(Content revision data)
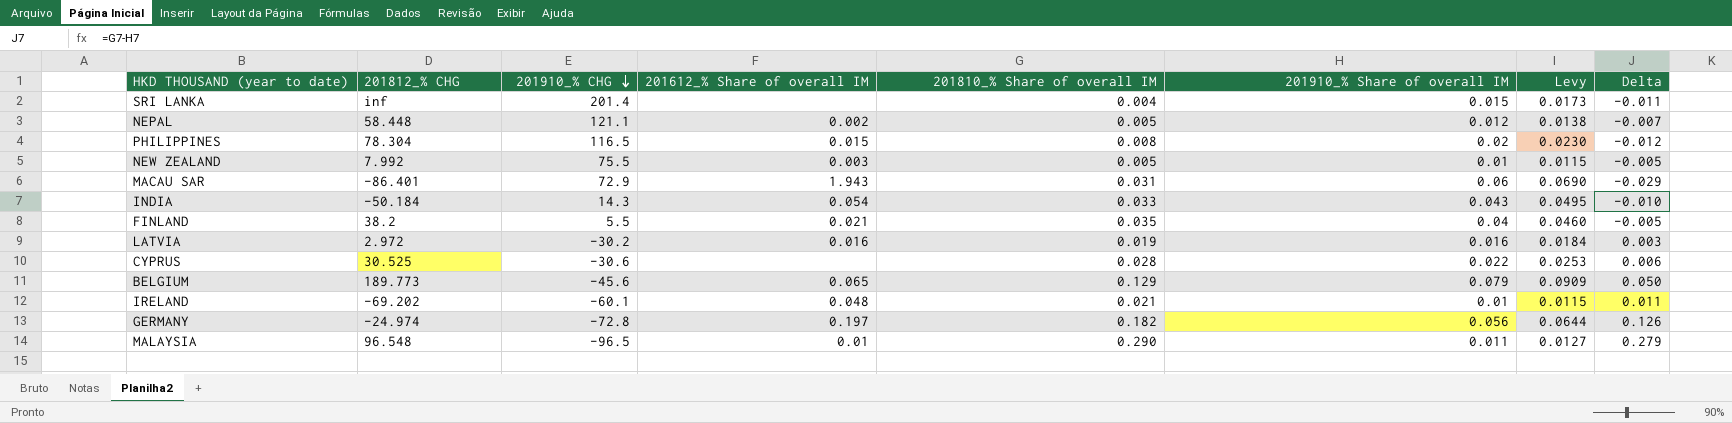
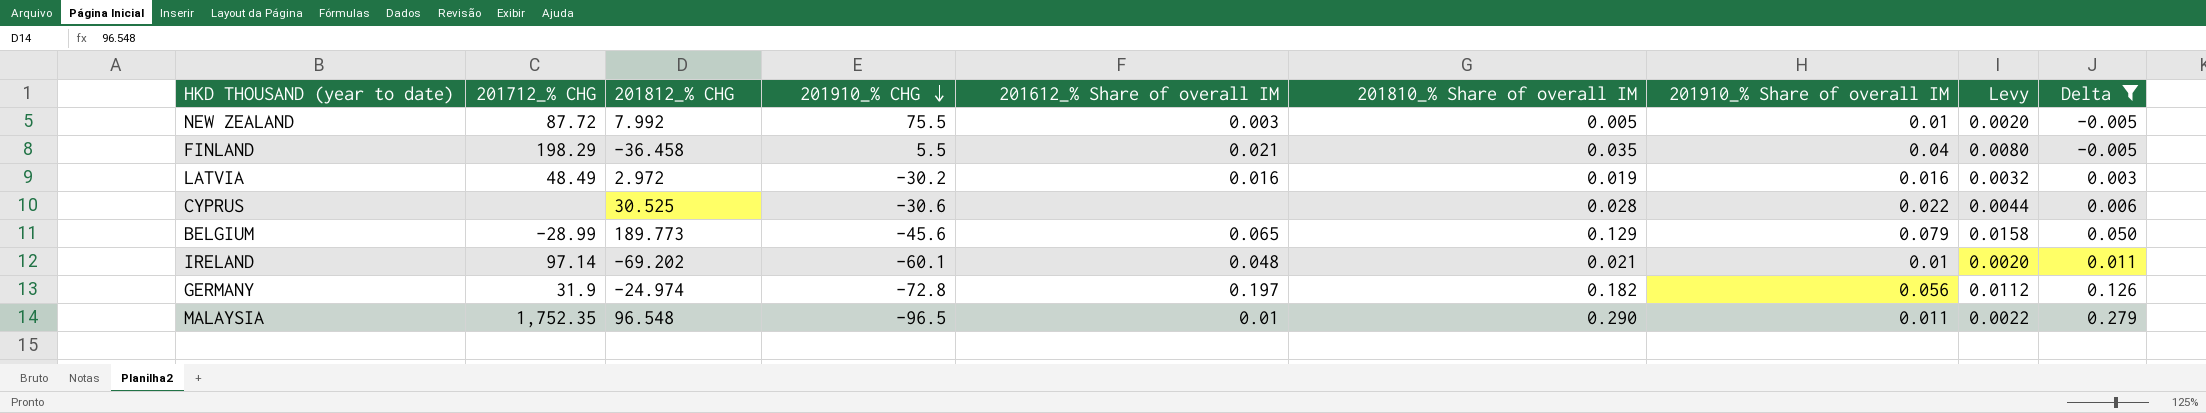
filter: none -> Delta >= -0.005
column 201712_% CHG | position: none -> 2
column Levy | formula: [201910_% Share of overall IM] * 1.15 -> [201910_% Share of overall IM] * 0.2
FINLAND | 201812_% CHG: 38.2 -> -36.458

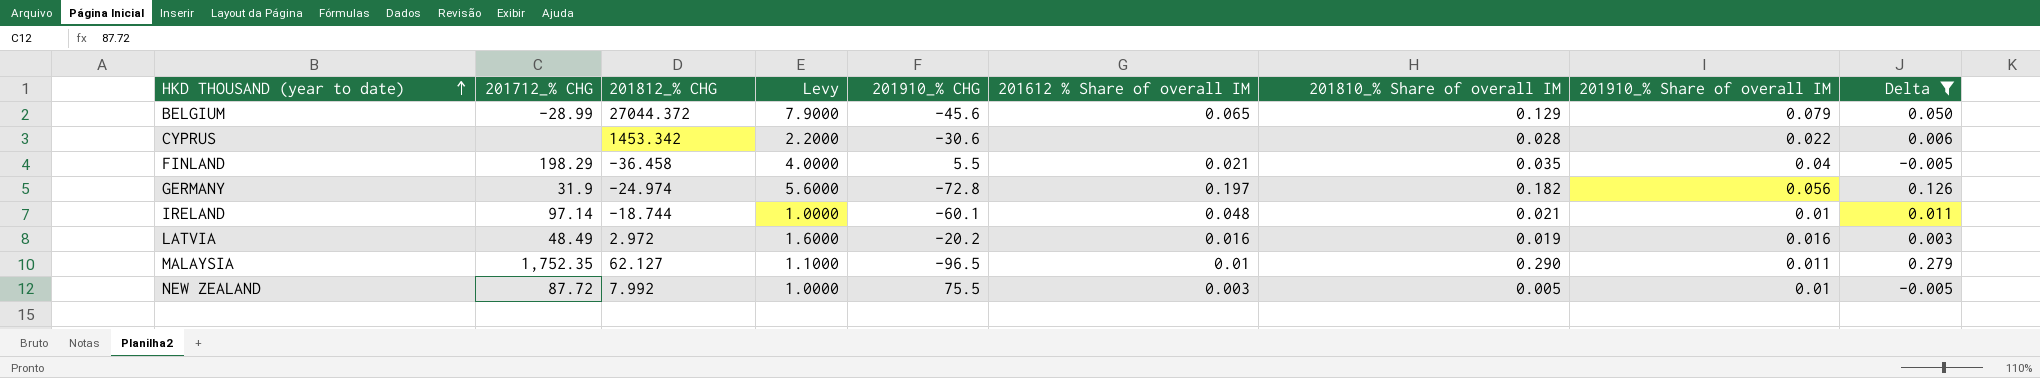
row order: 201910_% CHG descending -> HKD THOUSAND (year to date) ascending
column Levy | formula: [201910_% Share of overall IM] * 0.2 -> [201910_% Share of overall IM] * 100
column Levy | position: 8 -> 4
column name: 201612_% Share of overall IM -> 201612 % Share of overall IM
BELGIUM | 201812_% CHG: 189.773 -> 27044.372
CYPRUS | 201812_% CHG: 30.525 -> 1453.342
IRELAND | 201812_% CHG: -69.202 -> -18.744
LATVIA | 201910_% CHG: -30.2 -> -20.2
MALAYSIA | 201812_% CHG: 96.548 -> 62.127

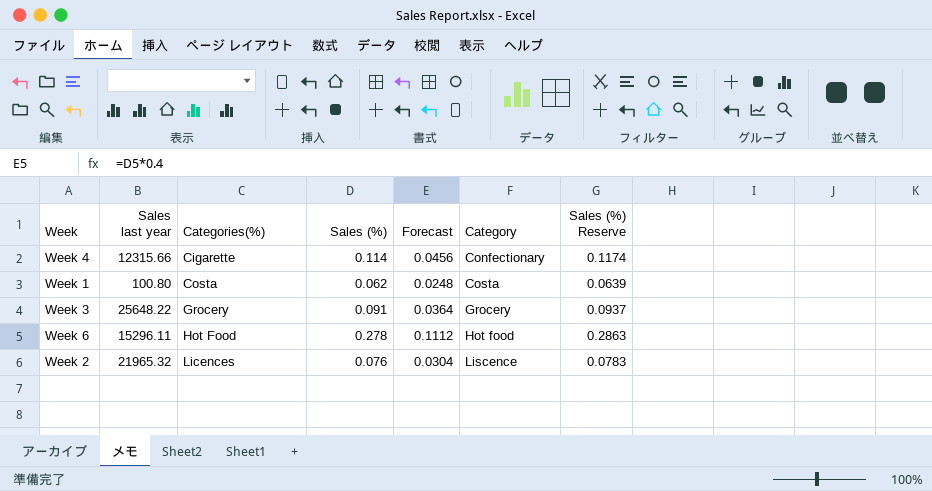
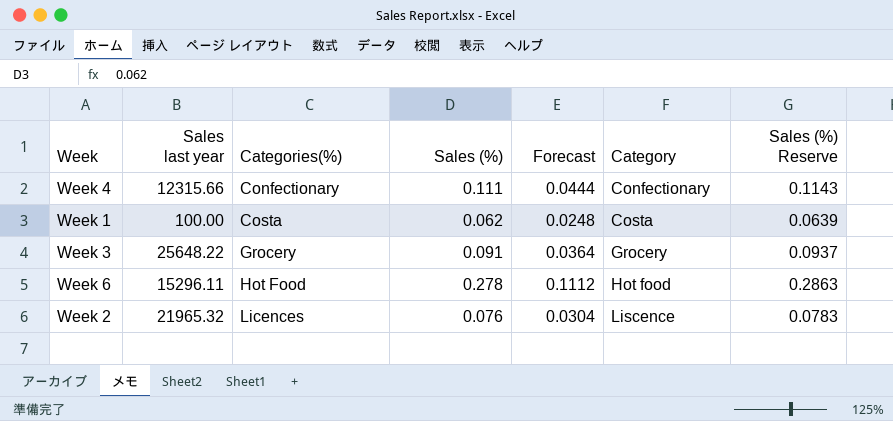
Week 4 | Categories(%): Cigarette -> Confectionary
Week 4 | Sales (%): 0.114 -> 0.111
Week 4 | Forecast: 0.0456 -> 0.0444
Week 4 | Sales (%) Reserve: 0.1174 -> 0.1143
Week 1 | Sales last year: 100.80 -> 100.00

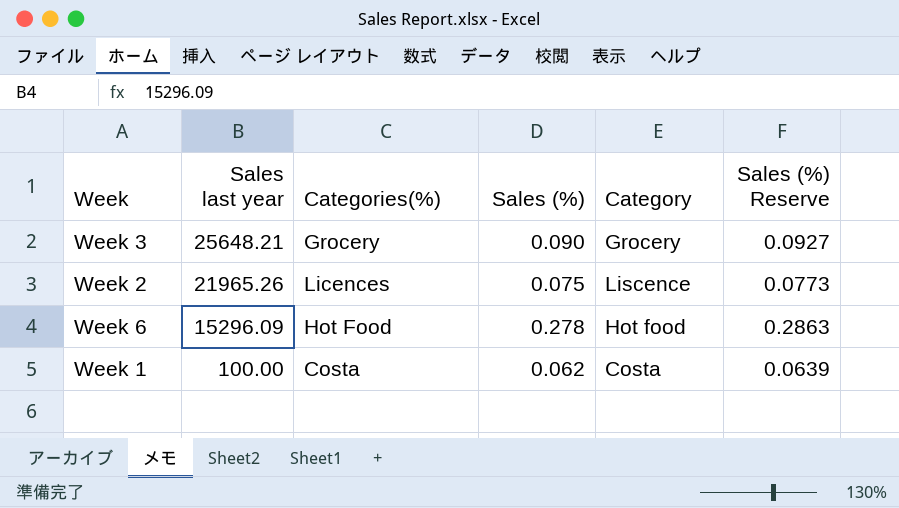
row order: Categories(%) ascending -> Sales last year descending
column Forecast | formula: [Sales (%)] * 0.4 -> none
row Week 4: 12315.66 | Confectionary | 0.111 | 0.0444 | Confectionary | 0.1143 -> none
Week 3 | Sales last year: 25648.22 -> 25648.21
Week 3 | Sales (%): 0.091 -> 0.090
Week 3 | Sales (%) Reserve: 0.0937 -> 0.0927
Week 2 | Sales last year: 21965.32 -> 21965.26
Week 2 | Sales (%): 0.076 -> 0.075
Week 2 | Sales (%) Reserve: 0.0783 -> 0.0773
Week 6 | Sales last year: 15296.11 -> 15296.09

_PROBLEM DESCRIPTION:_
In the entries above, take the line containing "Week 3 | Sales last" and each later line through the last, and repeat them exactly. Output nothing else.

_SOLUTION:_
Week 3 | Sales last year: 25648.22 -> 25648.21
Week 3 | Sales (%): 0.091 -> 0.090
Week 3 | Sales (%) Reserve: 0.0937 -> 0.0927
Week 2 | Sales last year: 21965.32 -> 21965.26
Week 2 | Sales (%): 0.076 -> 0.075
Week 2 | Sales (%) Reserve: 0.0783 -> 0.0773
Week 6 | Sales last year: 15296.11 -> 15296.09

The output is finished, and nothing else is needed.